In 2013, QNCC won the “Best Events Venue” at the Middle East Event Awards 2013. The Centre received “Middle East’s Leading Exhibition & Convention Centre” from World Travel Awards; “Best Congress and Convention Centre, Middle East” from Business Destinations Travel Awards (a vanity award); and “Best Convention Centre in Middle East” by MICE Report Awards in 2012.

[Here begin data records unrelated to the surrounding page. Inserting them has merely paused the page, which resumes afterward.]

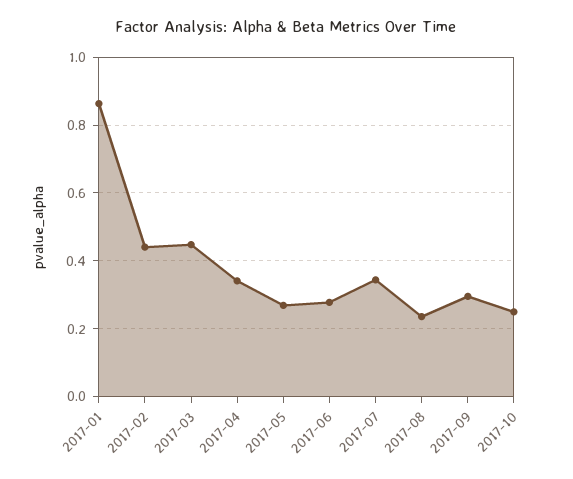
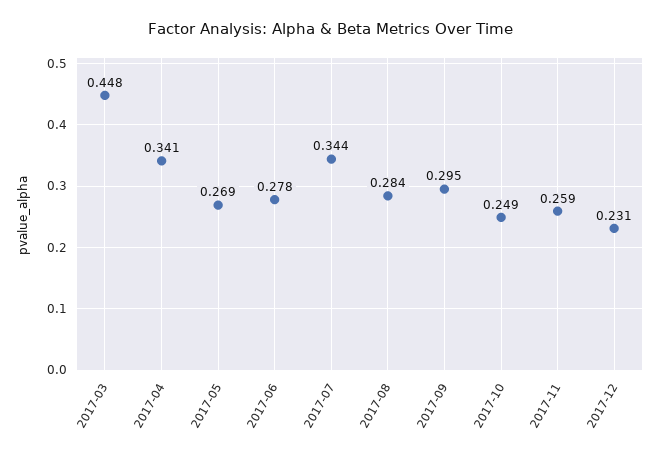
2017-01: 0.86 -> none
2017-02: 0.44 -> none
2017-08: 0.24 -> 0.284
2017-11: none -> 0.259
2017-12: none -> 0.231

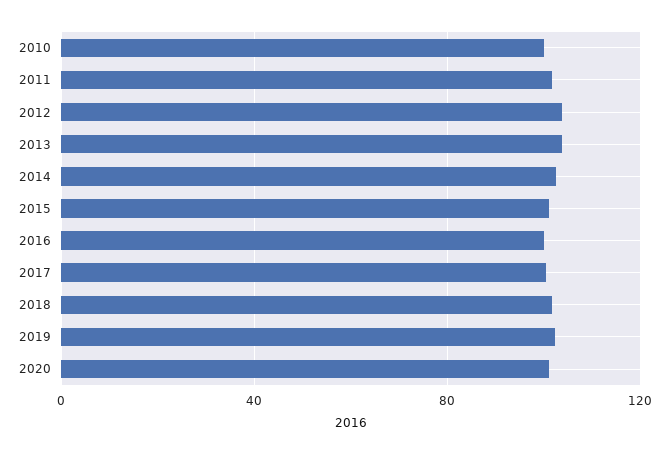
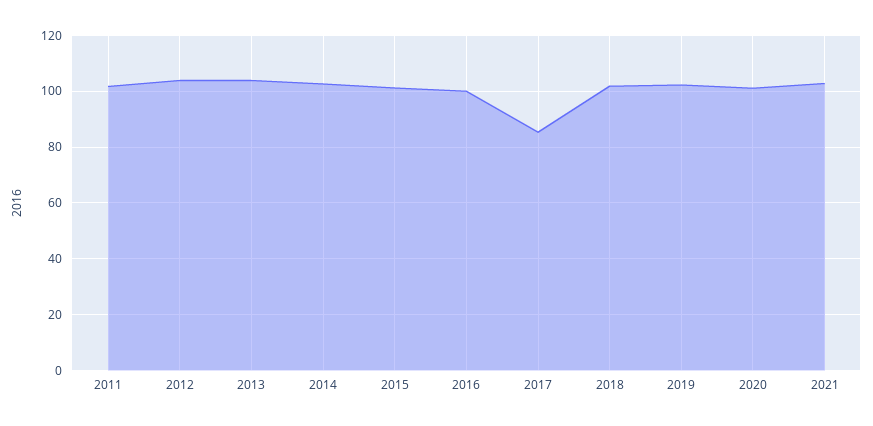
2010: 100 -> none
2017: 100 -> 85
2021: none -> 102.5

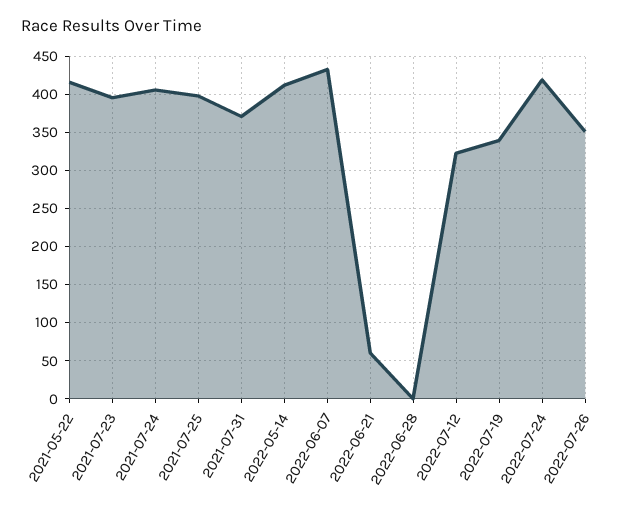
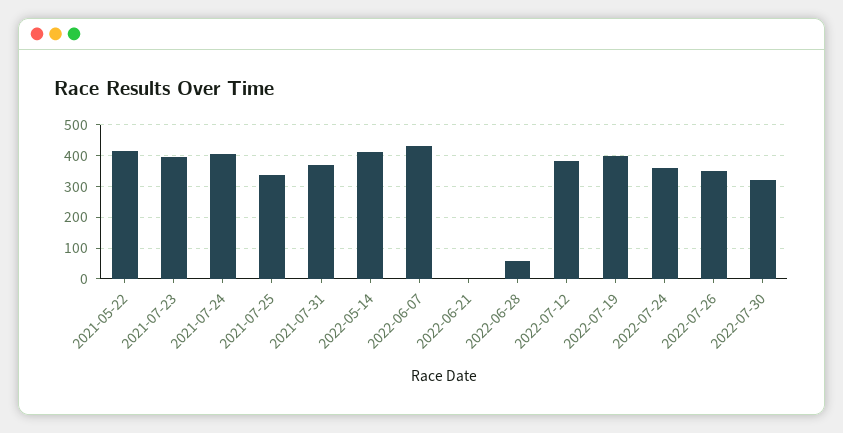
2021-07-25: 400 -> 340
2022-06-21: 60 -> 0
2022-06-28: 0 -> 60
2022-07-12: 320 -> 380
2022-07-19: 340 -> 400
2022-07-24: 420 -> 360
2022-07-30: none -> 320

Events held at the QNCC include the QITCOM 2014, the Qatar Foundation's Annual Research Conference 2014 (ARC’14) as well as the International Construction Technology and Building Materials Exhibition 2015. The second High Tech Port Fair, showcasing technology companies, and the 19th International Business Forum were held together at the QNCC in October 2015. In 2017, the centre hosted the GCC Majors Competition.

Over 1,000 student participated in the 10th Qatar National Robot Olympiad (NRO) which was held at the QNCC in March 2018.

In July 2019, the QNCC hosted “The Smurfs Live on Stage – Smurfs Save Spring” as well as “Hello Kitty Live Fashion & Friends“.

In 2022 the third Build your House exhibition was held. The DECC and the QNCC signed an agreement in February 2022 to promote Qatar as a business event hub.

In November 2023, the Qatar Leadership Conference (QLC) and the World Innovation Summit for Education was held at the QNCC.

The DIMDEX 2024 was held in March 2024 at the QNCC and featured 9 international pavilions as well as 200 companies.